Mandla Ncikazi

Personal information
- Date of birth: 16 February 1969 (age 56)
- Place of birth: kriel, KwaZulu-Natal, South Africa

Team information
- Current team: Orlando Pirates (technical staff)

Senior career*
- Years: Team / Apps / (Gls)
- African Wanderers
- AmaZulu

Managerial career
- Nathi Lions
- 2015: Maritzburg United
- 2020–2021: Lamontville Golden Arrows
- 2021–2022: Orlando Pirates
- 2022-: Orlando Pirates (assistant)

= Mandla Ncikazi =

South African football manager and former player

Mandla Ncikazi (born 16 February 1969) is a South African professional football coach and former player who is part of the technical staff at South African Premiership club Orlando Pirates.

==Career==
Ncikazi was born in Hlokozi, KwaZulu-Natal.

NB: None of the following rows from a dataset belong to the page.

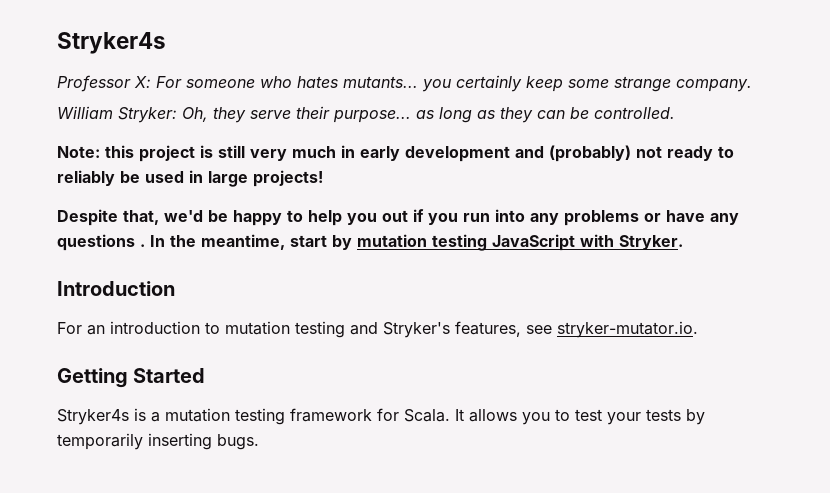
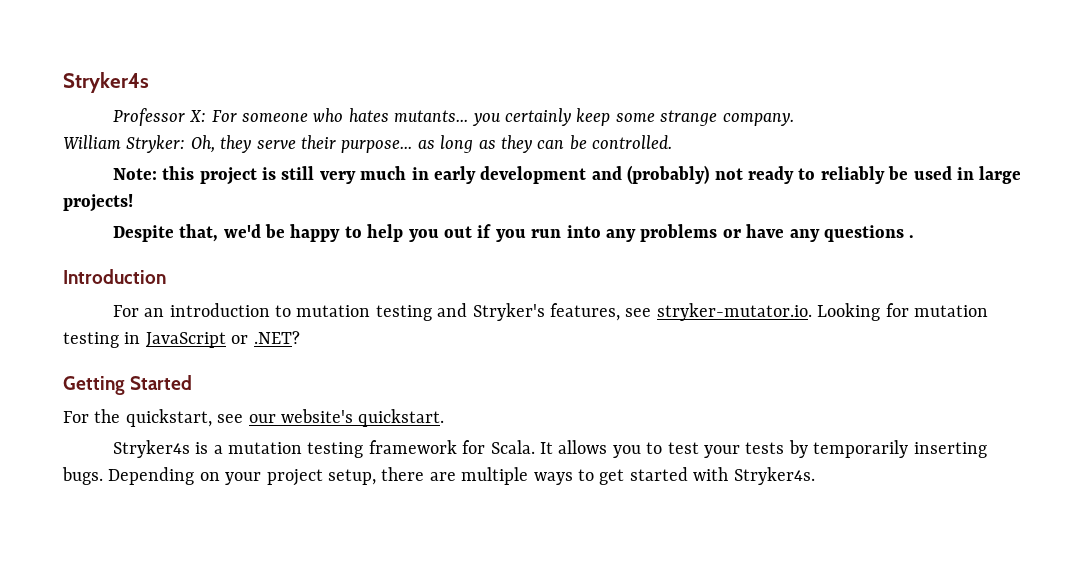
- In the meantime, start by mutation testing JavaScript with Stryker.
- For an introduction to mutation testing and Stryker's features, see stryker-mutator.io.
+ For an introduction to mutation testing and Stryker's features, see stryker-mutator.io. Looking for mutation testing in JavaScript or .NET?
  Getting Started
+ For the quickstart, see our website's quickstart.
+ Depending on your project setup, there are multiple ways to get started with Stryker4s.

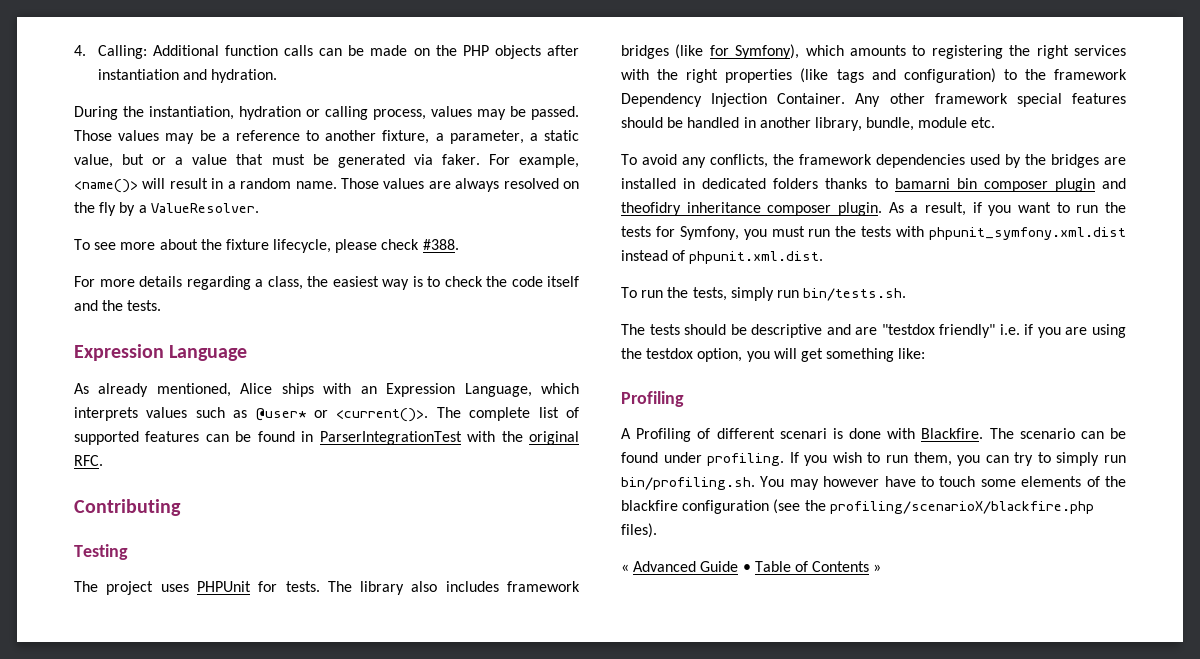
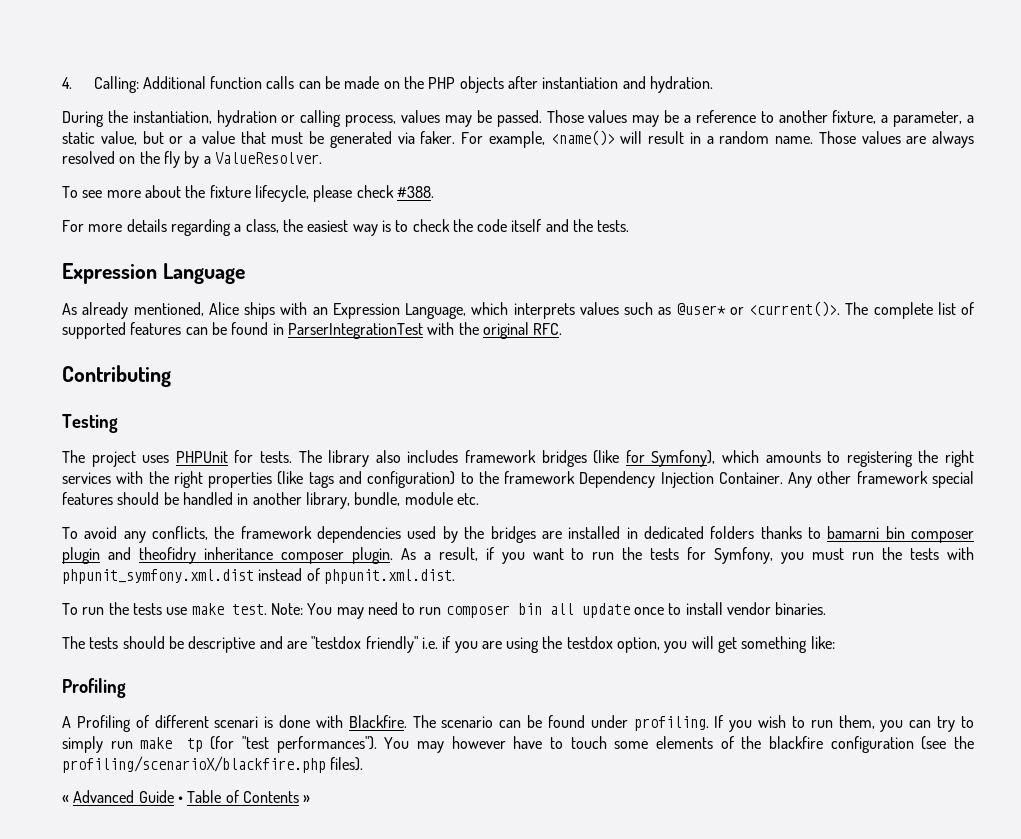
- To run the tests, simply run bin/tests.sh.
+ To run the tests use make test. Note: You may need to run composer bin all update once to install vendor binaries.
- If you wish to run them, you can try to simply run bin/profiling.sh. You may however have to touch some elements of the blackfire configuration (see the profiling/scenarioX/blackfire.php files).
+ If you wish to run them, you can try to simply run make tp (for "test performances"). You may however have to touch some elements of the blackfire configuration (see the profiling/scenarioX/blackfire.php files).

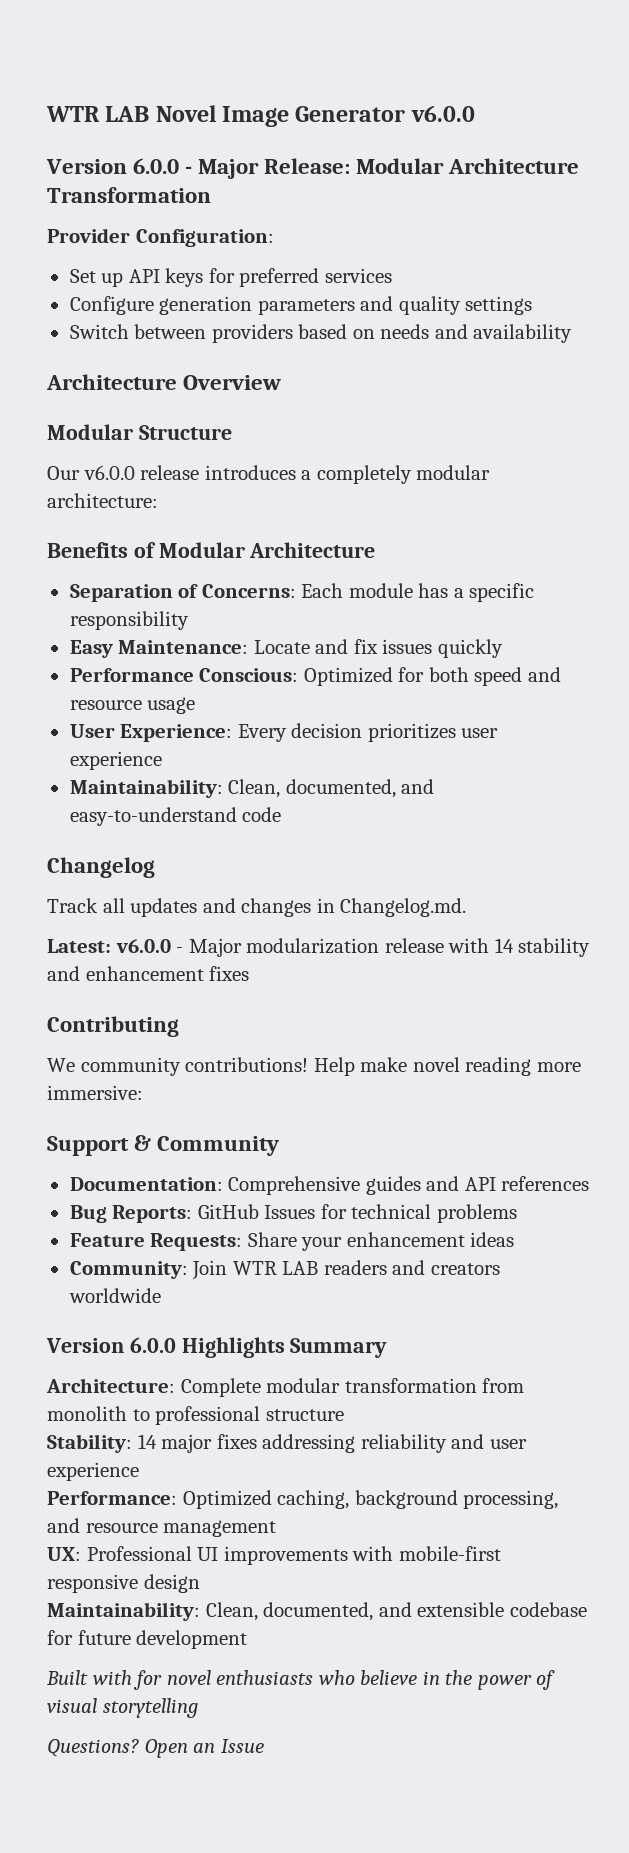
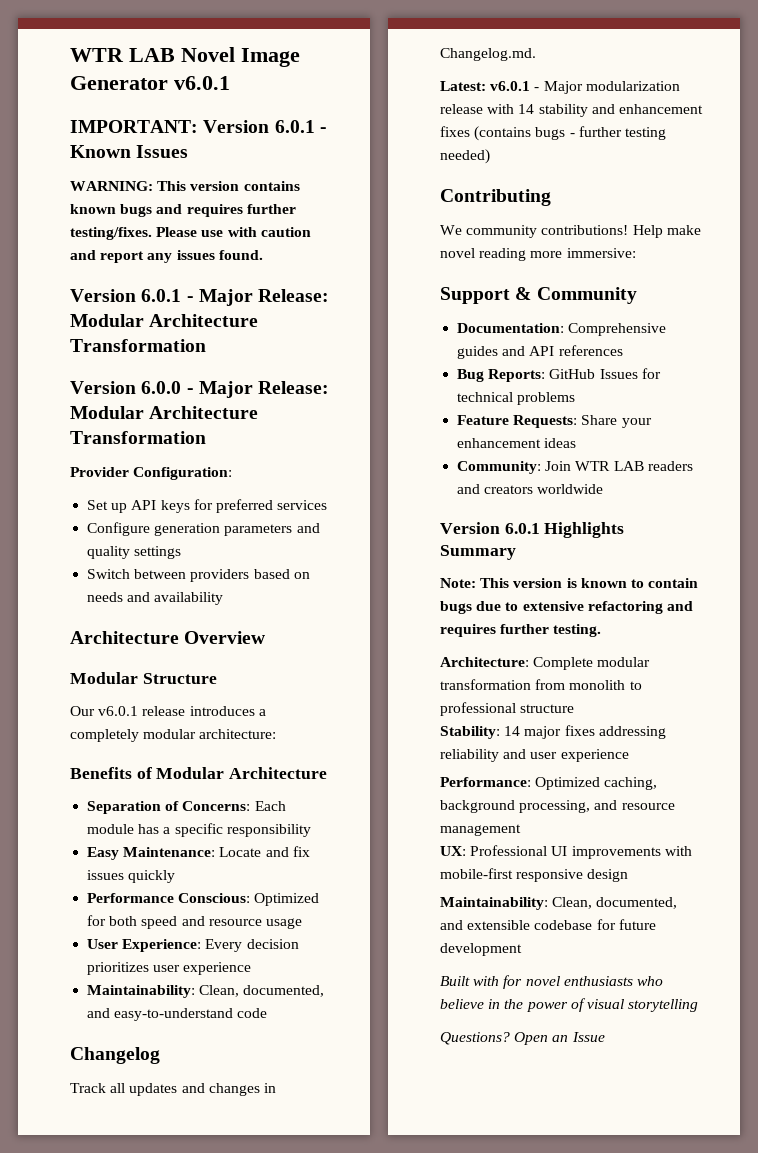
- WTR LAB Novel Image Generator v6.0.0
+ WTR LAB Novel Image Generator v6.0.1
+ IMPORTANT: Version 6.0.1 - Known Issues
+ WARNING: This version contains known bugs and requires further testing/fixes. Please use with caution and report any issues found.
+ Version 6.0.1 - Major Release: Modular Architecture Transformation
- Our v6.0.0 release introduces a completely modular architecture:
+ Our v6.0.1 release introduces a completely modular architecture:
- Latest: v6.0.0 - Major modularization release with 14 stability and enhancement fixes
+ Latest: v6.0.1 - Major modularization release with 14 stability and enhancement fixes (contains bugs - further testing needed)
- Version 6.0.0 Highlights Summary
+ Version 6.0.1 Highlights Summary
+ Note: This version is known to contain bugs due to extensive refactoring and requires further testing.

Ncikazi played professional football for African Wanderers and AmaZulu before his career was ended by an achilles tendon injury around 2000. He worked as a school teacher and later as a sports officer in the Department of Education.

Ncikazi went into coaching and held roles as assistant coach at African Wanderers, Durban Stars, Lamontville Golden Arrows, Polokwane City, Free State Stars, Maritzburg United and the South African women's team, whilst he was also head coach at Nathi Lions. He was appointed as manager of Maritzburg United in summer 2015 on a two-year deal, but was sacked in September after a poor start to the campaign. He was appointed as assistant head coach to Clinton Larsen in December 2015. On 15 October 2020, he was appointed as head coach of Lamontville Golden Arrows, but left the club by mutual consent in June 2021.

On 18 June 2021, he joined the backroom staff at Orlando Pirates.